***** GIVEN RECORDS
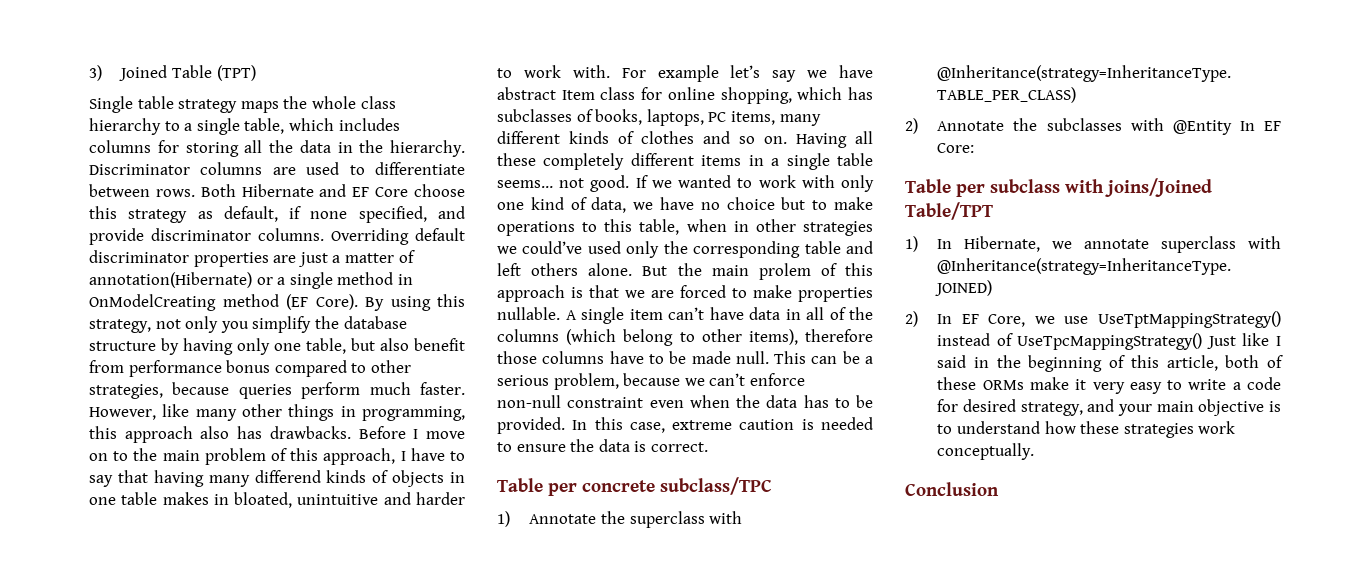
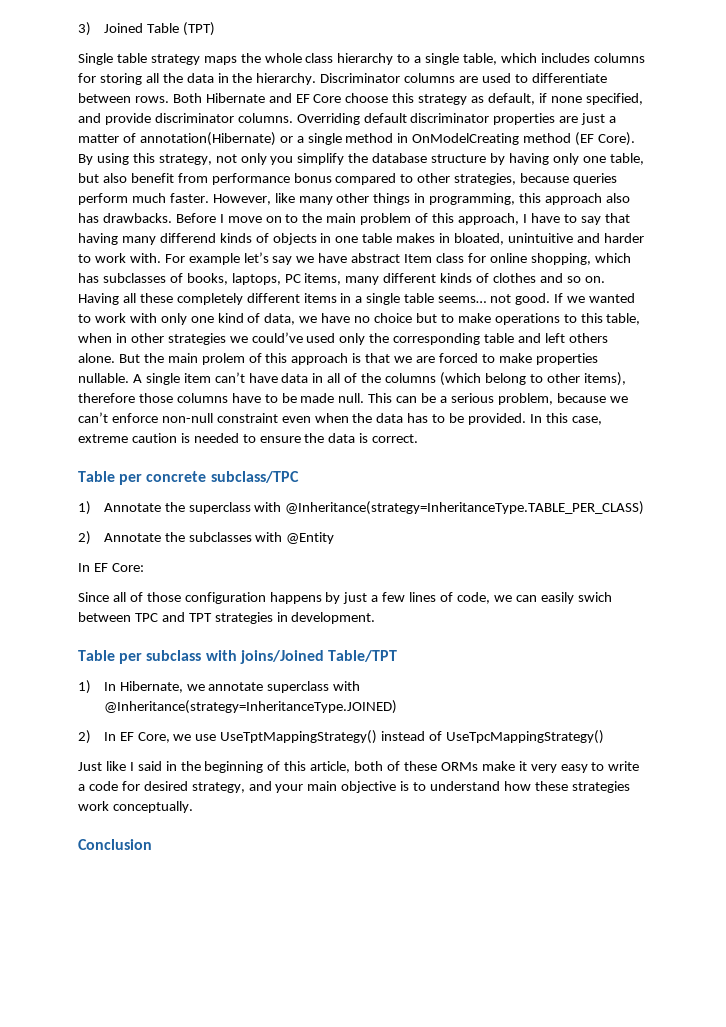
- 2) Annotate the subclasses with @Entity In EF Core:
+ 2) Annotate the subclasses with @Entity
+ In EF Core:
+ Since all of those configuration happens by just a few lines of code, we can easily swich between TPC and TPT strategies in development.
- 2) In EF Core, we use UseTptMappingStrategy() instead of UseTpcMappingStrategy() Just like I said in the beginning of this article, both of these ORMs make it very easy to write a code for desired strategy, and your main objective is to understand how these strategies work conceptually.
+ 2) In EF Core, we use UseTptMappingStrategy() instead of UseTpcMappingStrategy()
+ Just like I said in the beginning of this article, both of these ORMs make it very easy to write a code for desired strategy, and your main objective is to understand how these strategies work conceptually.

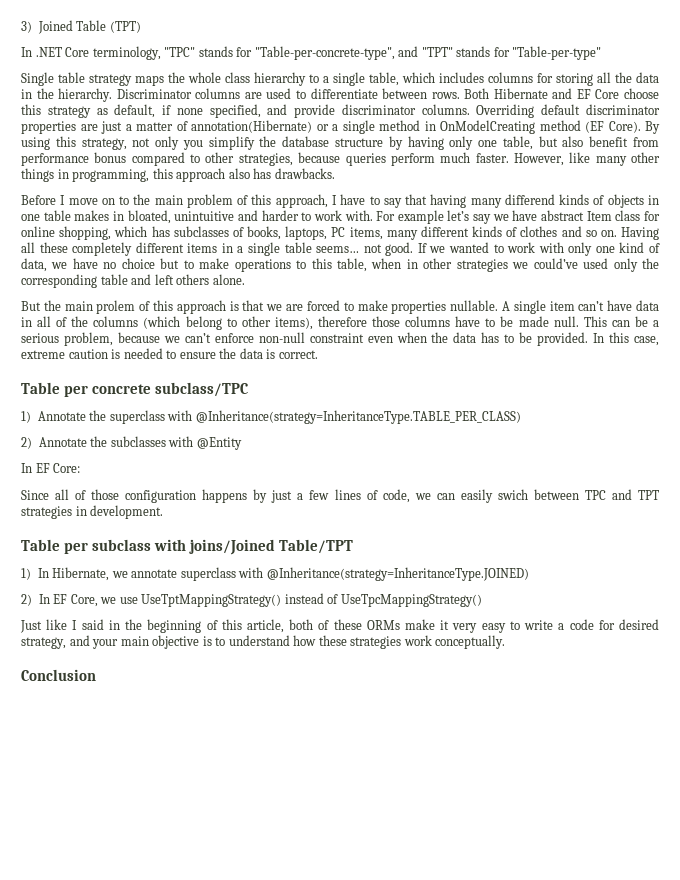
+ In .NET Core terminology, "TPC" stands for "Table-per-concrete-type", and "TPT" stands for "Table-per-type"
- However, like many other things in programming, this approach also has drawbacks. Before I move on to the main problem of this approach, I have to say that having many differend kinds of objects in one table makes in bloated, unintuitive and harder to work with.
+ However, like many other things in programming, this approach also has drawbacks.
+ Before I move on to the main problem of this approach, I have to say that having many differend kinds of objects in one table makes in bloated, unintuitive and harder to work with.
- If we wanted to work with only one kind of data, we have no choice but to make operations to this table, when in other strategies we could’ve used only the corresponding table and left others alone. But the main prolem of this approach is that we are forced to make properties nullable.
+ If we wanted to work with only one kind of data, we have no choice but to make operations to this table, when in other strategies we could’ve used only the corresponding table and left others alone.
+ But the main prolem of this approach is that we are forced to make properties nullable.

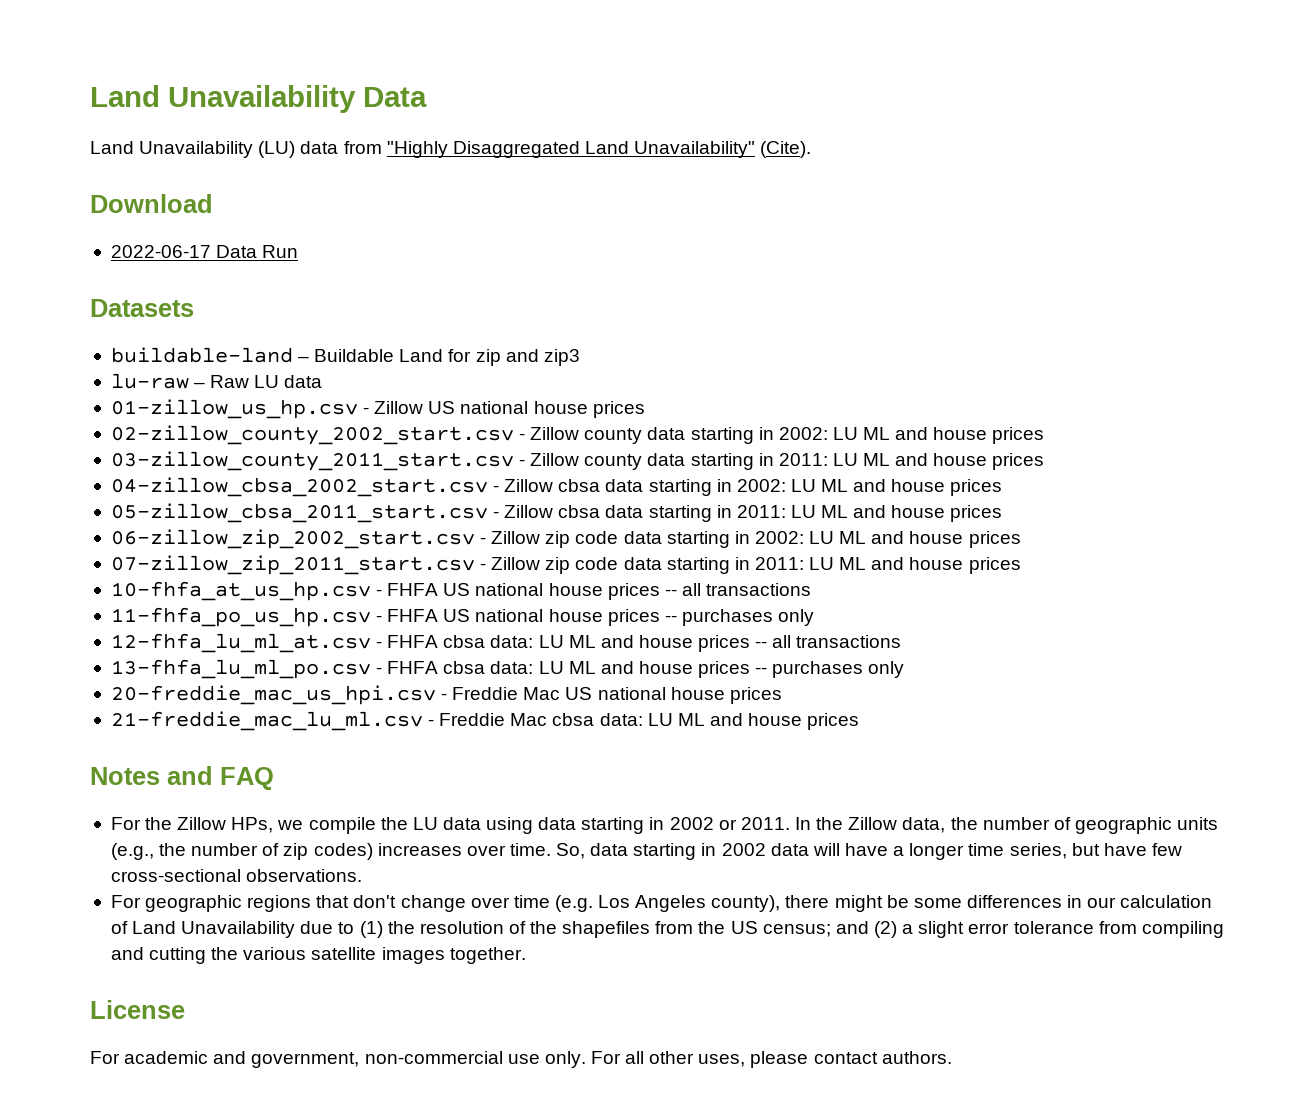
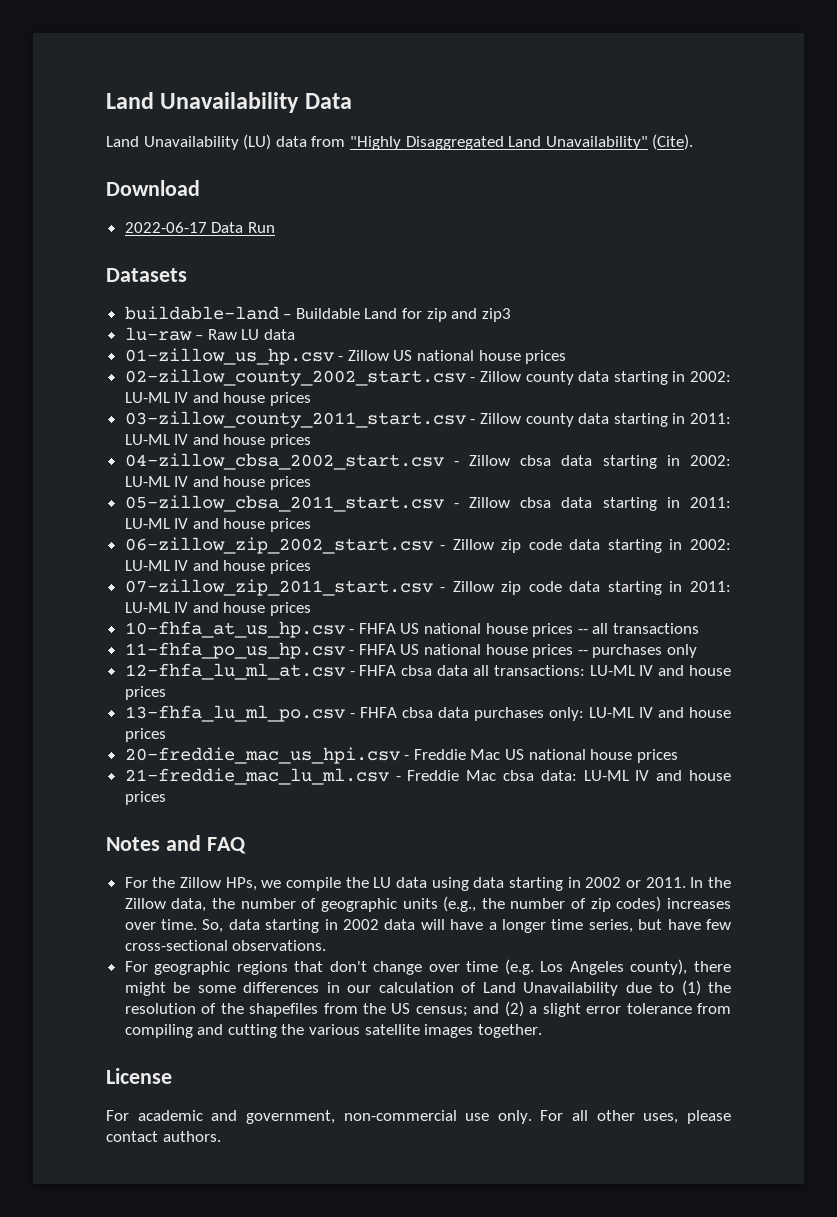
- 02-zillow_county_2002_start.csv - Zillow county data starting in 2002: LU ML and house prices
+ 02-zillow_county_2002_start.csv - Zillow county data starting in 2002: LU-ML IV and house prices
- 03-zillow_county_2011_start.csv - Zillow county data starting in 2011: LU ML and house prices
+ 03-zillow_county_2011_start.csv - Zillow county data starting in 2011: LU-ML IV and house prices
- 04-zillow_cbsa_2002_start.csv - Zillow cbsa data starting in 2002: LU ML and house prices
+ 04-zillow_cbsa_2002_start.csv - Zillow cbsa data starting in 2002: LU-ML IV and house prices
- 05-zillow_cbsa_2011_start.csv - Zillow cbsa data starting in 2011: LU ML and house prices
+ 05-zillow_cbsa_2011_start.csv - Zillow cbsa data starting in 2011: LU-ML IV and house prices
- 06-zillow_zip_2002_start.csv - Zillow zip code data starting in 2002: LU ML and house prices
+ 06-zillow_zip_2002_start.csv - Zillow zip code data starting in 2002: LU-ML IV and house prices
- 07-zillow_zip_2011_start.csv - Zillow zip code data starting in 2011: LU ML and house prices
+ 07-zillow_zip_2011_start.csv - Zillow zip code data starting in 2011: LU-ML IV and house prices
- 12-fhfa_lu_ml_at.csv - FHFA cbsa data: LU ML and house prices -- all transactions
+ 12-fhfa_lu_ml_at.csv - FHFA cbsa data all transactions: LU-ML IV and house prices
- 13-fhfa_lu_ml_po.csv - FHFA cbsa data: LU ML and house prices -- purchases only
+ 13-fhfa_lu_ml_po.csv - FHFA cbsa data purchases only: LU-ML IV and house prices
- 21-freddie_mac_lu_ml.csv - Freddie Mac cbsa data: LU ML and house prices
+ 21-freddie_mac_lu_ml.csv - Freddie Mac cbsa data: LU-ML IV and house prices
**********
(ABOUT THIS EXERCISE):
Every record is to be restated word for word, with the pictures left out.

(SOLUTION TO THE EXERCISE):
- 2) Annotate the subclasses with @Entity In EF Core:
+ 2) Annotate the subclasses with @Entity
+ In EF Core:
+ Since all of those configuration happens by just a few lines of code, we can easily swich between TPC and TPT strategies in development.
- 2) In EF Core, we use UseTptMappingStrategy() instead of UseTpcMappingStrategy() Just like I said in the beginning of this article, both of these ORMs make it very easy to write a code for desired strategy, and your main objective is to understand how these strategies work conceptually.
+ 2) In EF Core, we use UseTptMappingStrategy() instead of UseTpcMappingStrategy()
+ Just like I said in the beginning of this article, both of these ORMs make it very easy to write a code for desired strategy, and your main objective is to understand how these strategies work conceptually.

+ In .NET Core terminology, "TPC" stands for "Table-per-concrete-type", and "TPT" stands for "Table-per-type"
- However, like many other things in programming, this approach also has drawbacks. Before I move on to the main problem of this approach, I have to say that having many differend kinds of objects in one table makes in bloated, unintuitive and harder to work with.
+ However, like many other things in programming, this approach also has drawbacks.
+ Before I move on to the main problem of this approach, I have to say that having many differend kinds of objects in one table makes in bloated, unintuitive and harder to work with.
- If we wanted to work with only one kind of data, we have no choice but to make operations to this table, when in other strategies we could’ve used only the corresponding table and left others alone. But the main prolem of this approach is that we are forced to make properties nullable.
+ If we wanted to work with only one kind of data, we have no choice but to make operations to this table, when in other strategies we could’ve used only the corresponding table and left others alone.
+ But the main prolem of this approach is that we are forced to make properties nullable.

- 02-zillow_county_2002_start.csv - Zillow county data starting in 2002: LU ML and house prices
+ 02-zillow_county_2002_start.csv - Zillow county data starting in 2002: LU-ML IV and house prices
- 03-zillow_county_2011_start.csv - Zillow county data starting in 2011: LU ML and house prices
+ 03-zillow_county_2011_start.csv - Zillow county data starting in 2011: LU-ML IV and house prices
- 04-zillow_cbsa_2002_start.csv - Zillow cbsa data starting in 2002: LU ML and house prices
+ 04-zillow_cbsa_2002_start.csv - Zillow cbsa data starting in 2002: LU-ML IV and house prices
- 05-zillow_cbsa_2011_start.csv - Zillow cbsa data starting in 2011: LU ML and house prices
+ 05-zillow_cbsa_2011_start.csv - Zillow cbsa data starting in 2011: LU-ML IV and house prices
- 06-zillow_zip_2002_start.csv - Zillow zip code data starting in 2002: LU ML and house prices
+ 06-zillow_zip_2002_start.csv - Zillow zip code data starting in 2002: LU-ML IV and house prices
- 07-zillow_zip_2011_start.csv - Zillow zip code data starting in 2011: LU ML and house prices
+ 07-zillow_zip_2011_start.csv - Zillow zip code data starting in 2011: LU-ML IV and house prices
- 12-fhfa_lu_ml_at.csv - FHFA cbsa data: LU ML and house prices -- all transactions
+ 12-fhfa_lu_ml_at.csv - FHFA cbsa data all transactions: LU-ML IV and house prices
- 13-fhfa_lu_ml_po.csv - FHFA cbsa data: LU ML and house prices -- purchases only
+ 13-fhfa_lu_ml_po.csv - FHFA cbsa data purchases only: LU-ML IV and house prices
- 21-freddie_mac_lu_ml.csv - Freddie Mac cbsa data: LU ML and house prices
+ 21-freddie_mac_lu_ml.csv - Freddie Mac cbsa data: LU-ML IV and house prices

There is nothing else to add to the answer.